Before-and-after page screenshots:
- - - -

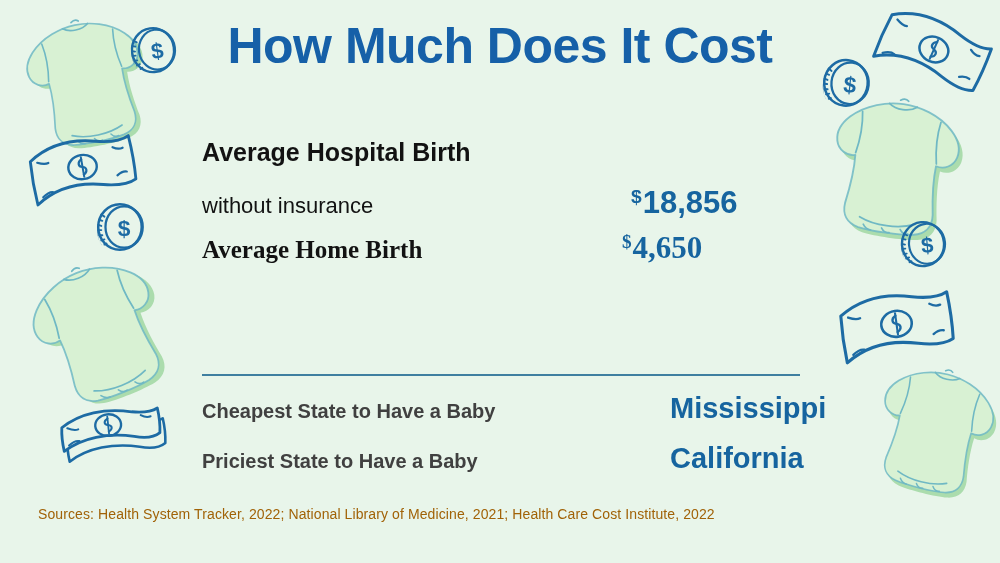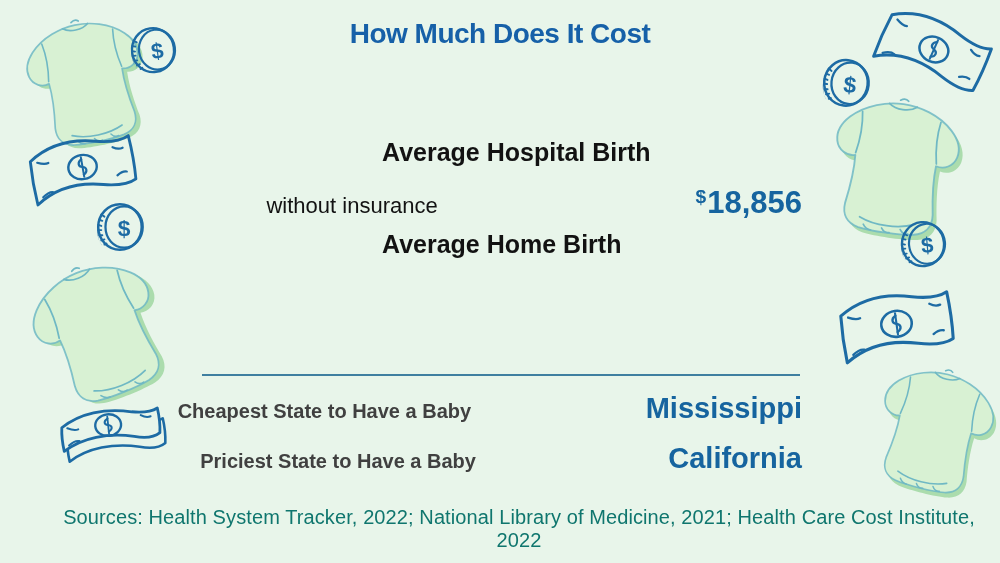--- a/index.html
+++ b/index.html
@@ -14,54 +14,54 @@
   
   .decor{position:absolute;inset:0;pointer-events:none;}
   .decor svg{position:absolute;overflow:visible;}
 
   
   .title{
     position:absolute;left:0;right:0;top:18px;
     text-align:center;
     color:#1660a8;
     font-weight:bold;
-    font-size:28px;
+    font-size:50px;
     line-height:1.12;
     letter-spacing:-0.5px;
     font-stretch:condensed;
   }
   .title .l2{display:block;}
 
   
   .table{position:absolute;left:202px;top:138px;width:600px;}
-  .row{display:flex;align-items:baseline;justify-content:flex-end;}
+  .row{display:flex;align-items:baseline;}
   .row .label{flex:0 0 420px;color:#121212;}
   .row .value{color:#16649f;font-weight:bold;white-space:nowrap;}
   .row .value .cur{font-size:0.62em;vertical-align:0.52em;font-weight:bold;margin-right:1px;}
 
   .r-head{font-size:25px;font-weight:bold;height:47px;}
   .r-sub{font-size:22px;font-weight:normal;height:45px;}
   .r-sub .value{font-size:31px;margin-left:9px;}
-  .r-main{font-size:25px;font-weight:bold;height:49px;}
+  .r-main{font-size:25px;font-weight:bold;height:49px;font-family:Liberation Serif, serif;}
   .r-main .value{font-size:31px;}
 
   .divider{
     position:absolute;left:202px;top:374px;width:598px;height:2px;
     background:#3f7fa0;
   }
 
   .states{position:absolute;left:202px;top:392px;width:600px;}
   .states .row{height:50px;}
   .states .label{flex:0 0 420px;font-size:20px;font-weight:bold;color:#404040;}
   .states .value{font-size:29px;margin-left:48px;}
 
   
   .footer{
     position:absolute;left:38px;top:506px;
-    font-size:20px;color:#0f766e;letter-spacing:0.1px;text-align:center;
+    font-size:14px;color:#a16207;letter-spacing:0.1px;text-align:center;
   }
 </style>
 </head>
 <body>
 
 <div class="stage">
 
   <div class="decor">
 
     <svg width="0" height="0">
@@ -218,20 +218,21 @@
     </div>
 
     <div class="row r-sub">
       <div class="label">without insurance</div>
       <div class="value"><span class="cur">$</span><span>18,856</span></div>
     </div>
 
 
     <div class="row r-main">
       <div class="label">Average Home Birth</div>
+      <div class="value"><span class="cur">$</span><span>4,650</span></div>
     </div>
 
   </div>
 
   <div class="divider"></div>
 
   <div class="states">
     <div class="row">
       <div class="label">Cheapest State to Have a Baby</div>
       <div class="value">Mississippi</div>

- - - -

What is expected: Word for word, copy every line of the data, excluding any pictures.

Solution to the problem:
--- a/index.html
+++ b/index.html
@@ -14,54 +14,54 @@
   
   .decor{position:absolute;inset:0;pointer-events:none;}
   .decor svg{position:absolute;overflow:visible;}
 
   
   .title{
     position:absolute;left:0;right:0;top:18px;
     text-align:center;
     color:#1660a8;
     font-weight:bold;
-    font-size:28px;
+    font-size:50px;
     line-height:1.12;
     letter-spacing:-0.5px;
     font-stretch:condensed;
   }
   .title .l2{display:block;}
 
   
   .table{position:absolute;left:202px;top:138px;width:600px;}
-  .row{display:flex;align-items:baseline;justify-content:flex-end;}
+  .row{display:flex;align-items:baseline;}
   .row .label{flex:0 0 420px;color:#121212;}
   .row .value{color:#16649f;font-weight:bold;white-space:nowrap;}
   .row .value .cur{font-size:0.62em;vertical-align:0.52em;font-weight:bold;margin-right:1px;}
 
   .r-head{font-size:25px;font-weight:bold;height:47px;}
   .r-sub{font-size:22px;font-weight:normal;height:45px;}
   .r-sub .value{font-size:31px;margin-left:9px;}
-  .r-main{font-size:25px;font-weight:bold;height:49px;}
+  .r-main{font-size:25px;font-weight:bold;height:49px;font-family:Liberation Serif, serif;}
   .r-main .value{font-size:31px;}
 
   .divider{
     position:absolute;left:202px;top:374px;width:598px;height:2px;
     background:#3f7fa0;
   }
 
   .states{position:absolute;left:202px;top:392px;width:600px;}
   .states .row{height:50px;}
   .states .label{flex:0 0 420px;font-size:20px;font-weight:bold;color:#404040;}
   .states .value{font-size:29px;margin-left:48px;}
 
   
   .footer{
     position:absolute;left:38px;top:506px;
-    font-size:20px;color:#0f766e;letter-spacing:0.1px;text-align:center;
+    font-size:14px;color:#a16207;letter-spacing:0.1px;text-align:center;
   }
 </style>
 </head>
 <body>
 
 <div class="stage">
 
   <div class="decor">
 
     <svg width="0" height="0">
@@ -218,20 +218,21 @@
     </div>
 
     <div class="row r-sub">
       <div class="label">without insurance</div>
       <div class="value"><span class="cur">$</span><span>18,856</span></div>
     </div>
 
 
     <div class="row r-main">
       <div class="label">Average Home Birth</div>
+      <div class="value"><span class="cur">$</span><span>4,650</span></div>
     </div>
 
   </div>
 
   <div class="divider"></div>
 
   <div class="states">
     <div class="row">
       <div class="label">Cheapest State to Have a Baby</div>
       <div class="value">Mississippi</div>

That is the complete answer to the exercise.